Exame continua fora da tabela do SUS e prejudica pacientes com câncer

pet

Incorporado ao Sistema Único de Saúde (SUS) em outubro, o exame PET-CT (tomografia computadorizada por emissão de pósitrons), indicado para tratamentos do câncer, continua fora da tabela de procedimentos do sistema. As portarias que preveem a incorporação da tecnologia na rede pública foram publicadas em 23 de abril, no Diário Oficial da União. O exame, uma tomografia computadorizada, ajuda a estratificar a extensão de vários tipos de câncer em pacientes da rede pública, como câncer de pulmão de células não-pequenas e linfomas de Hodgkin e não Hodgkin.

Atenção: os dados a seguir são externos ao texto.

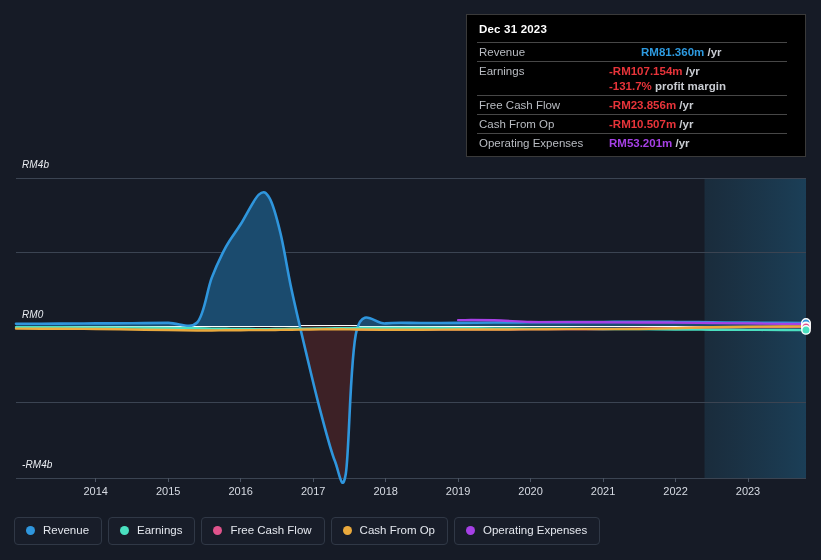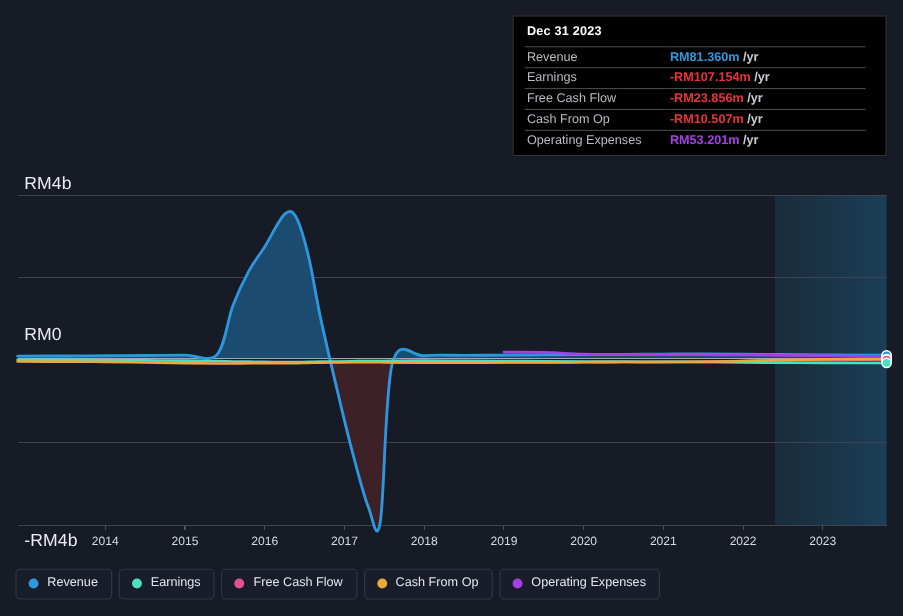--- a/index.html
+++ b/index.html
@@ -24,24 +24,25 @@
     height: 560px;
   }
   #chart-svg {
     position: absolute;
     left: 0; top: 0;
   }
 
   
   .axis-label {
     position: absolute;
-    font-size: 16px;
+    font-size: 10px;
     color: #e9ecf1;
     letter-spacing: .1px;
     white-space: nowrap;
+    font-style: italic;
   }
   .y-label { left: 22px; }
 
   
   #tooltip {
     position: absolute;
     left: 466px;
     top: 14px;
     width: 340px;
     background: #000000;
@@ -69,21 +70,21 @@
   }
   #tooltip tr.sub td { border-top: none; padding-top: 0; }
   #tooltip td.tt-key {
     color: #b9bcc2;
     width: 128px;
     font-size: 11.5px;
   }
   #tooltip td.tt-val { font-size: 11.5px; }
   .tt-num { font-weight: bold; }
   .tt-unit { color: #c9ccd2; font-weight: bold; }
-  .c-rev  { color: #2d9ae0; }
+  .c-rev  { color: #2d9ae0; margin-left: 32px; }
   .c-neg  { color: #e8343a; margin-top: 12px; }
   .c-opex { color: #a640e6; }
 
   
   #legend {
     position: absolute;
     left: 14px;
     top: 517px;
     display: flex;
     gap: 6px;
@@ -160,36 +161,40 @@
       <path d="M 16.00 327.11 C 23.25 327.14, 46.20 327.23, 59.49 327.30 C 72.77 327.36, 83.65 327.42, 95.72 327.48 C 107.80 327.54, 119.88 327.60, 131.96 327.67 C 144.04 327.73, 157.33 327.76, 168.20 327.85 C 179.07 327.94, 189.94 328.10, 197.19 328.22 C 204.44 328.34, 206.86 328.50, 211.69 328.59 C 216.52 328.68, 221.35 328.71, 226.18 328.77 C 231.02 328.84, 235.24 328.90, 240.68 328.96 C 246.11 329.02, 253.97 329.11, 258.80 329.14 C 263.63 329.18, 266.05 329.18, 269.67 329.14 C 273.29 329.11, 276.92 329.02, 280.54 328.96 C 284.17 328.90, 287.19 328.84, 291.41 328.77 C 295.64 328.71, 301.08 328.65, 305.91 328.59 C 310.74 328.53, 315.57 328.47, 320.40 328.40 C 325.24 328.34, 330.67 328.25, 334.90 328.22 C 339.13 328.19, 342.15 328.25, 345.77 328.22 C 349.39 328.19, 350.00 328.10, 356.64 328.04 C 363.29 327.97, 374.76 327.85, 385.63 327.85 C 396.50 327.85, 409.79 327.97, 421.87 328.04 C 433.95 328.10, 446.03 328.16, 458.11 328.22 C 470.19 328.28, 482.27 328.34, 494.35 328.40 C 506.43 328.47, 518.51 328.53, 530.59 328.59 C 542.67 328.65, 554.75 328.71, 566.83 328.77 C 578.91 328.84, 590.98 328.90, 603.06 328.96 C 615.14 329.02, 627.22 329.05, 639.30 329.14 C 651.38 329.24, 663.46 329.42, 675.54 329.51 C 687.62 329.61, 699.70 329.64, 711.78 329.70 C 723.86 329.76, 735.94 329.84, 748.02 329.88 C 760.10 329.93, 774.59 329.95, 784.26 329.96 C 793.92 329.97, 802.38 329.96, 806.00 329.96" fill="none" stroke="#4ae0c0" stroke-width="2.4" stroke-linecap="round" stroke-linejoin="round"></path>
       <path d="M 16.00 328.59 C 23.25 328.62, 46.20 328.71, 59.49 328.77 C 72.77 328.84, 83.65 328.84, 95.72 328.96 C 107.80 329.08, 119.88 329.33, 131.96 329.51 C 144.04 329.70, 157.33 329.92, 168.20 330.07 C 179.07 330.22, 189.94 330.38, 197.19 330.44 C 204.44 330.50, 206.86 330.47, 211.69 330.44 C 216.52 330.41, 221.35 330.29, 226.18 330.25 C 231.02 330.22, 235.24 330.29, 240.68 330.25 C 246.11 330.22, 253.97 330.10, 258.80 330.07 C 263.63 330.04, 266.05 330.10, 269.67 330.07 C 273.29 330.04, 276.92 329.95, 280.54 329.88 C 284.17 329.82, 287.19 329.76, 291.41 329.70 C 295.64 329.64, 301.08 329.58, 305.91 329.51 C 310.74 329.45, 315.57 329.36, 320.40 329.33 C 325.24 329.30, 330.67 329.33, 334.90 329.33 C 339.13 329.33, 342.15 329.30, 345.77 329.33 C 349.39 329.36, 350.00 329.45, 356.64 329.51 C 363.29 329.58, 374.76 329.67, 385.63 329.70 C 396.50 329.73, 409.79 329.73, 421.87 329.70 C 433.95 329.67, 446.03 329.55, 458.11 329.51 C 470.19 329.48, 482.27 329.55, 494.35 329.51 C 506.43 329.48, 518.51 329.39, 530.59 329.33 C 542.67 329.27, 554.75 329.18, 566.83 329.14 C 578.91 329.11, 590.98 329.18, 603.06 329.14 C 615.14 329.11, 627.22 329.11, 639.30 328.96 C 651.38 328.81, 663.46 328.50, 675.54 328.22 C 687.62 327.94, 699.70 327.54, 711.78 327.30 C 723.86 327.05, 735.94 326.88, 748.02 326.74 C 760.10 326.60, 774.59 326.50, 784.26 326.44 C 793.92 326.39, 802.38 326.40, 806.00 326.39" fill="none" stroke="#eaa93c" stroke-width="2.4" stroke-linecap="round" stroke-linejoin="round"></path>
       <circle cx="806" cy="324.031563" r="4.2" fill="#a640e6" stroke="#ffffff" stroke-width="1.4"></circle>
       <circle cx="806" cy="322.98968" r="4.2" fill="#2f96dd" stroke="#ffffff" stroke-width="1.4"></circle>
       <circle cx="806" cy="326.388759" r="4.2" fill="#eaa93c" stroke="#ffffff" stroke-width="1.4"></circle>
       <circle cx="806" cy="326.882672" r="4.2" fill="#e0538c" stroke="#ffffff" stroke-width="1.4"></circle>
       <circle cx="806" cy="329.964698" r="4.2" fill="#4ae0c0" stroke="#ffffff" stroke-width="1.4"></circle>
     </svg>
 
   <div class="axis-label y-label" style="top:159px;">RM4b</div>
-  <div class="axis-label y-label" style="top:296px;">RM0</div>
-  <div class="axis-label y-label" style="top:459px;margin-top:24px;">-RM4b</div>
+  <div class="axis-label y-label" style="top:309px;">RM0</div>
+  <div class="axis-label y-label" style="top:459px;">-RM4b</div>
 </div>
 
 <div id="tooltip">
   <div class="tt-date">Dec 31 2023</div>
   <table>
     <tbody id="tt-body">
         <tr>
           <td class="tt-key">Revenue</td>
           <td class="tt-val"><span class="tt-num c-rev">RM81.360m</span><span class="tt-unit"> /yr</span></td>
         </tr>
         <tr>
           <td class="tt-key">Earnings</td>
           <td class="tt-val"><span class="tt-num c-neg">-RM107.154m</span><span class="tt-unit"> /yr</span></td>
         </tr>
+        <tr class="sub">
+          <td class="tt-key"></td>
+          <td class="tt-val"><span class="tt-num c-neg">-131.7%</span><span class="tt-unit"> profit margin</span></td>
+        </tr>
         <tr>
           <td class="tt-key">Free Cash Flow</td>
           <td class="tt-val"><span class="tt-num c-neg">-RM23.856m</span><span class="tt-unit"> /yr</span></td>
         </tr>
         <tr>
           <td class="tt-key">Cash From Op</td>
           <td class="tt-val"><span class="tt-num c-neg">-RM10.507m</span><span class="tt-unit"> /yr</span></td>
         </tr>
         <tr>
           <td class="tt-key">Operating Expenses</td>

O prazo máximo de 180 dias para a implementação efetiva da inclusão da tecnologia na tabela, com os critérios de ressarcimento das unidades prestadoras, venceu em 23 de outubro. A falta desses critérios para a restituição de custos pode prejudicar pacientes, alerta a Sociedade Brasileira de Medicina Nuclear (SBMN). O presidente da SBMN, Celso Darío Ramos, explicou que os custos altos do exame estão inviabilizando o procedimento em alguns hospitais. “Tanto as unidades públicas como as particulares não poderão fazer esse exame pelo SUS se não forem ressarcidos por isso, pois o custo é muito alto”, comentou ele. “São poucas as exceções de hospitais que atendem via estado e não governo federal. A população carente hoje não tem acesso a esse procedimento”, disse.